■ **Task instructions**
Everything from the line holding "[902,994,940,1007] 1*10 ->" through the last line below is needed; please reproduce those lines exactly, adding nothing.

■ **Source information**
---

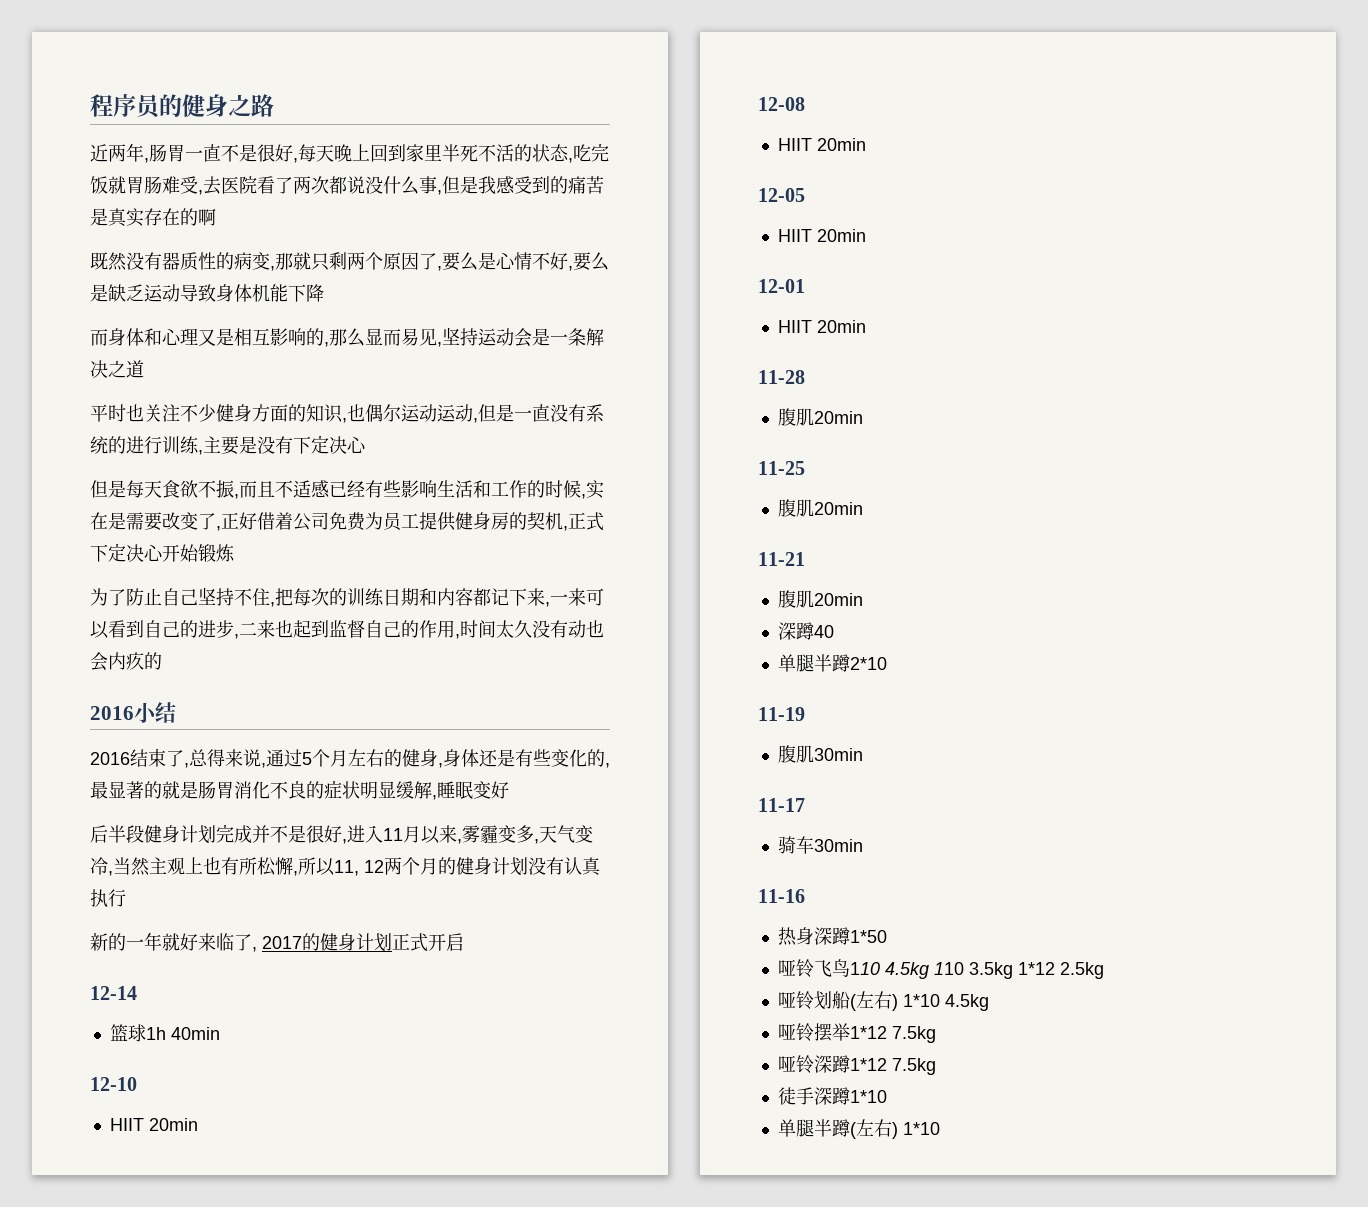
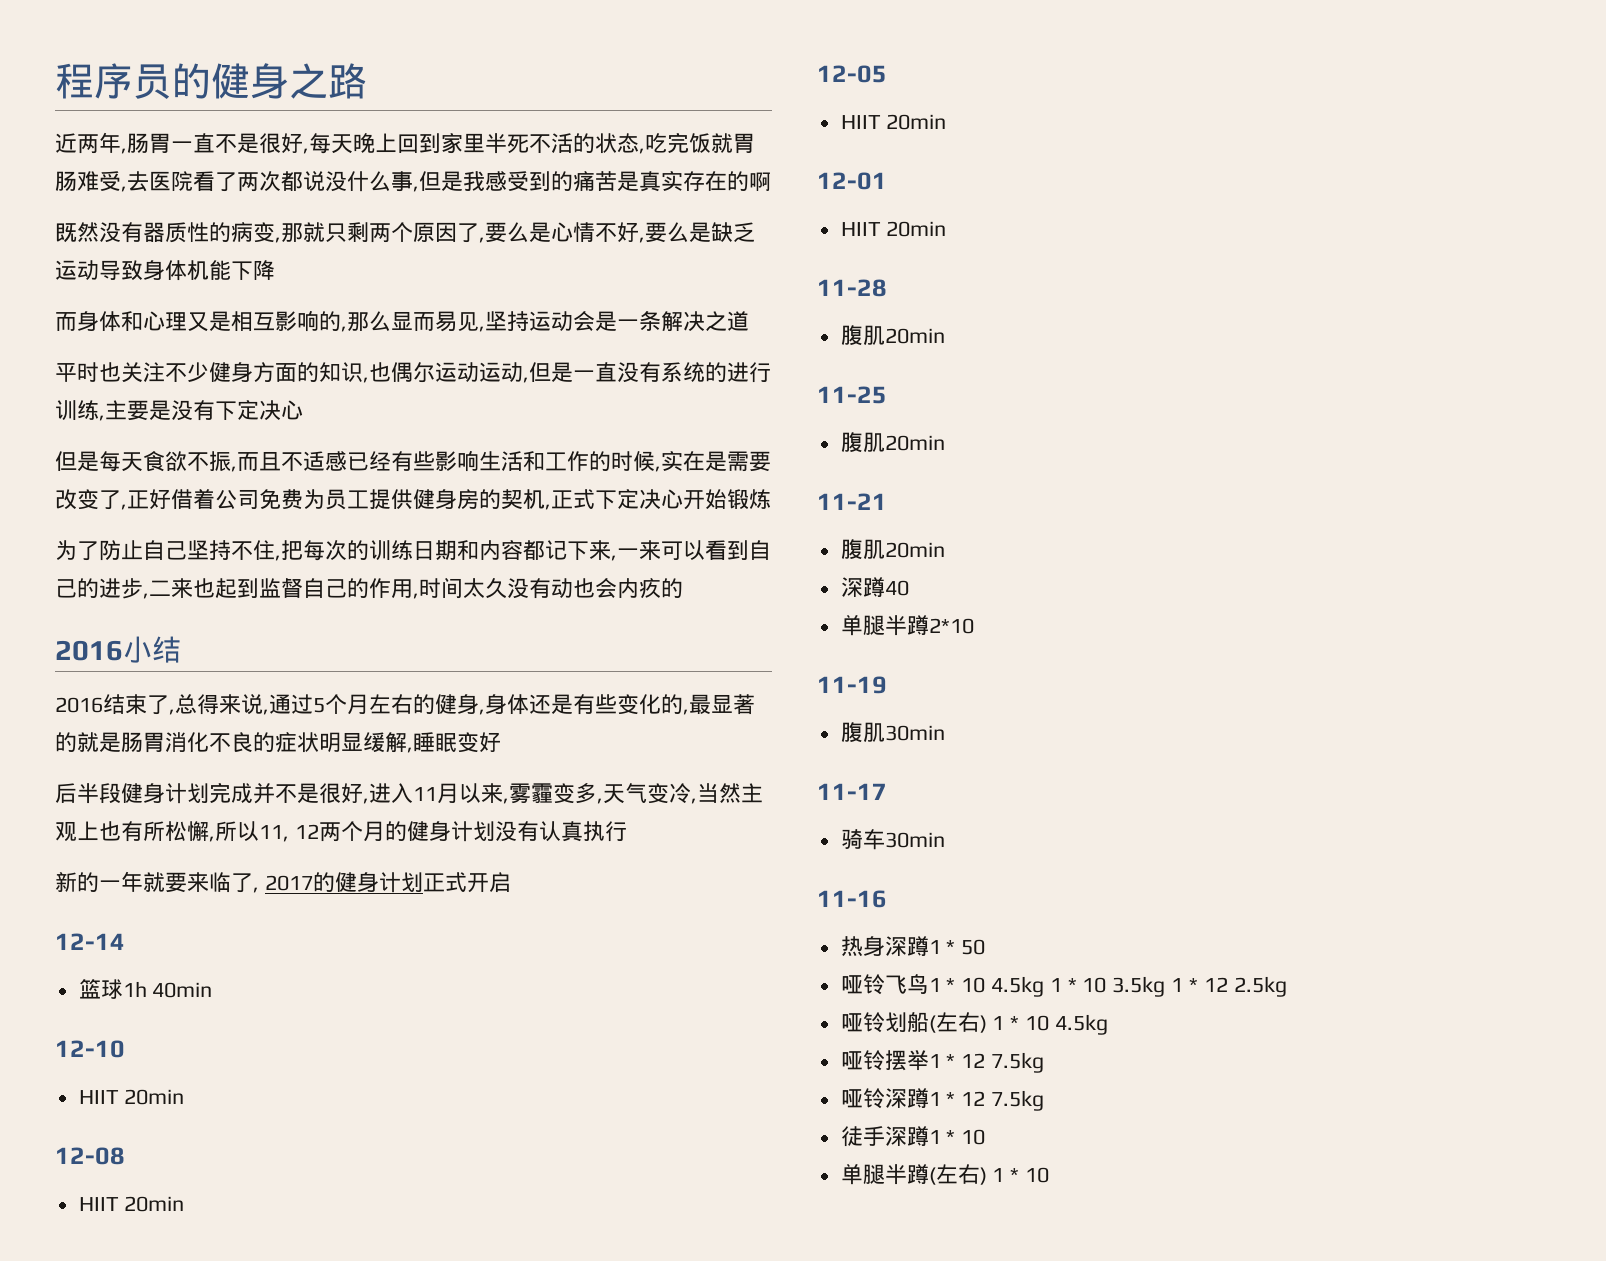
[180,933,198,951] 好 -> [165,872,187,893] 要
[849,930,887,943] 1*50 -> [928,939,986,955] 1 * 50
[849,962,1055,979] 110 4.5kg 110 3.5kg 1*12 -> [928,976,1228,997] 1 * 10 4.5kg 1 * 10 3.5kg 1 * 12
[902,994,940,1007] 1*10 -> [992,1015,1050,1031] 1 * 10
[849,1026,887,1039] 1*12 -> [928,1053,986,1068] 1 * 12
[849,1058,887,1071] 1*12 -> [928,1091,986,1106] 1 * 12
[849,1090,887,1103] 1*10 -> [928,1129,986,1145] 1 * 10
[902,1122,940,1135] 1*10 -> [992,1167,1050,1183] 1 * 10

---

■ **Solved problem**
[902,994,940,1007] 1*10 -> [992,1015,1050,1031] 1 * 10
[849,1026,887,1039] 1*12 -> [928,1053,986,1068] 1 * 12
[849,1058,887,1071] 1*12 -> [928,1091,986,1106] 1 * 12
[849,1090,887,1103] 1*10 -> [928,1129,986,1145] 1 * 10
[902,1122,940,1135] 1*10 -> [992,1167,1050,1183] 1 * 10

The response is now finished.